ようやく信号が変わるのではないかと思われ、英二は再び漕ぎ出すべく、ハンドルを握った手にぐっと力を入れたところで、声を掛けられた。
「英二!」
右手から掛けられた声は嬉しさを滲ませている。
(あちゃ〜)
心の声とは裏腹に、英二は声を掛けられた方向へとにっこりと振り返った。
「シン」
シャツにラフに羽織った上着のポケットへと手を突っ込んだシンが英二の姿を見咎めて、通り沿いのビルから通りへと出てきた。

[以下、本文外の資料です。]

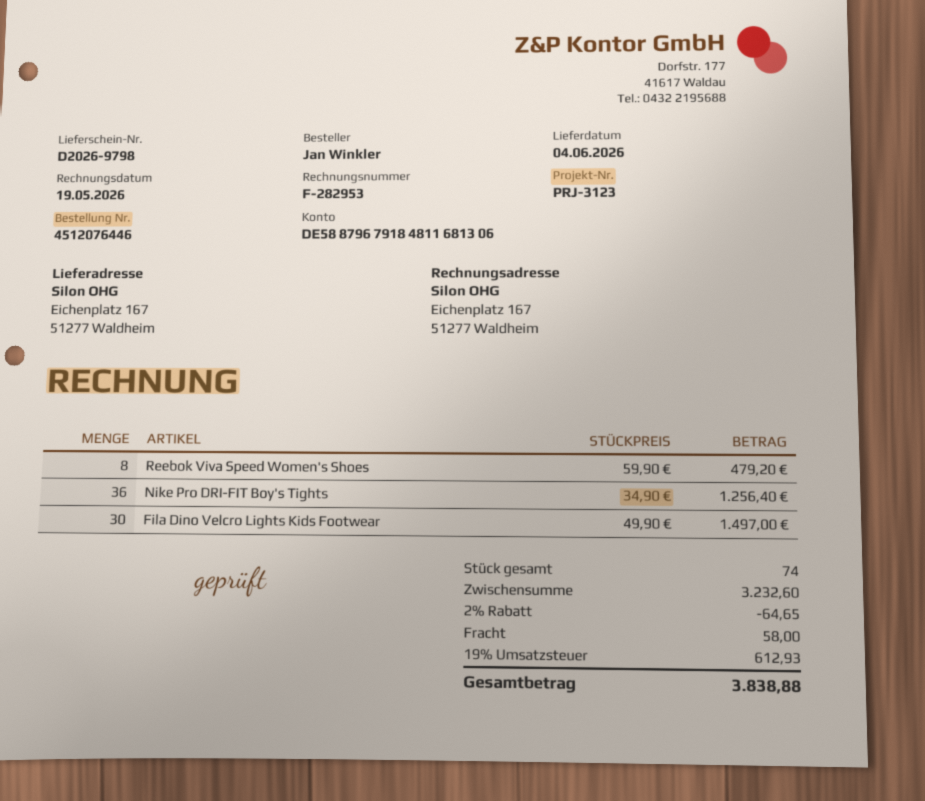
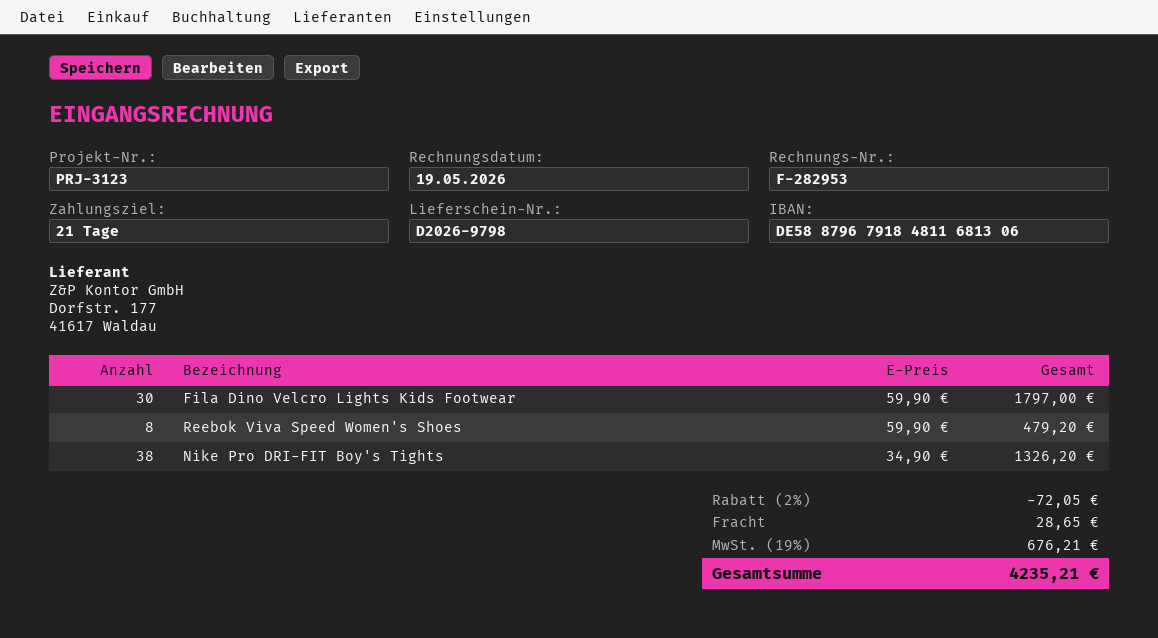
Nike Pro DRI-FIT Boy's Tights: 36 x 34.90 = 1256.40 -> 38 x 34.90 = 1326.20
Fila Dino Velcro Lights Kids Footwear: 30 x 49.90 = 1497.00 -> 30 x 59.90 = 1797.00
discount: 2% = 64.65 -> 2% = 72.05
shipping: 58.00 -> 28.65
tax: 19% = 612.93 -> 19% = 676.21
total: 3838.88 -> 4235.21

「英二、小龍包を食って行けよって言いたいんだけど、その様子じゃ、急いでそうだな」
声を掛けたにも拘わらず自転車から降りようともしない英二にシンは残念そうな顔をした。
「う、うん。ごめんね。ちょっと急いでいて」
少し小首を傾げて謝る英二にシンは気の抜けたような顔をして肩を竦めた。
「いや、急いでいるなら仕方ないけどな」
「それなら」とシンは言葉を継いで、上着のポケットをまさぐった。
ポケットから出た手には白い小ぶりの箱が収まっている。
「これさぁ、前にお前がおいしそうだって言っていた店のチョコレートなんだ。うちの若様のツテで買ってきてもらったんだ」
少し目を泳がせて箱を持った手を前に突き出すシンの頬は心なしか朱に染まっている。
「あ、あの、すごく食べたいんだけど・・・今度じゃダメかな?ちょっと、鞄に入らなくて」
申し訳なさそうに言う英二に対して、シンは疑わしそうに英二の肩に掛かっている鞄へと目を遣った。
「別に入りそうに見えるんだけどなぁ」
シンの指摘に英二は慌てて、左手で庇うように鞄へと手を遣った。
「いや・・・あの・・・あ・・・そ、そう!鞄には焼き立てのパン!パンが入っているんだ!だから、チョコレートなんか一緒に入れたら溶けちゃうだろ?だから!だから、今度!今度ちょうだい!あ、信号変わったから、またね!」
「あ!」
一気に捲くし立てて喋ると英二は足を掛けたペダルに力を入れると漕ぎ出した。
英二の背後ではシンが大きい声で叫んでる。
「今日だからあげたいんだよー!!」
(ごめんね。シン)
心の中で手を合わせると英二は再び家路へと急いだ。
すっかりご無沙汰してしまいました(`-д-;)ゞ
ほんとは別な話を書いてたんですよ。
お気づきかと思うんですけど、いつもは同じ設定の話がずっと続いてます。
私の中では、この世界のストーリーがある程度繋がっていて、それぞれ、アッシュ、英二が取る行動のイメージがあるものですから、他のバリエーションがなかなか出てこないんです(´-ω-`;)
なので、全然別の独立した話を書こうとしたら、進まない、進まない。
と気づけば、もうバレンタインの月になっていたという。
なので、書き掛けは後回しにして、やっておきたいシーズンものに切り替えてみました(^ω^)b
ということで、いつも書いているものと全く繋がりはありません。
でも、まだ、後半書いてないんですよねぇ(-_-;)
でも、上げちゃう。
更新ない間も結構な方が覗いてくださっていて、ありがたいような、申し訳ないような。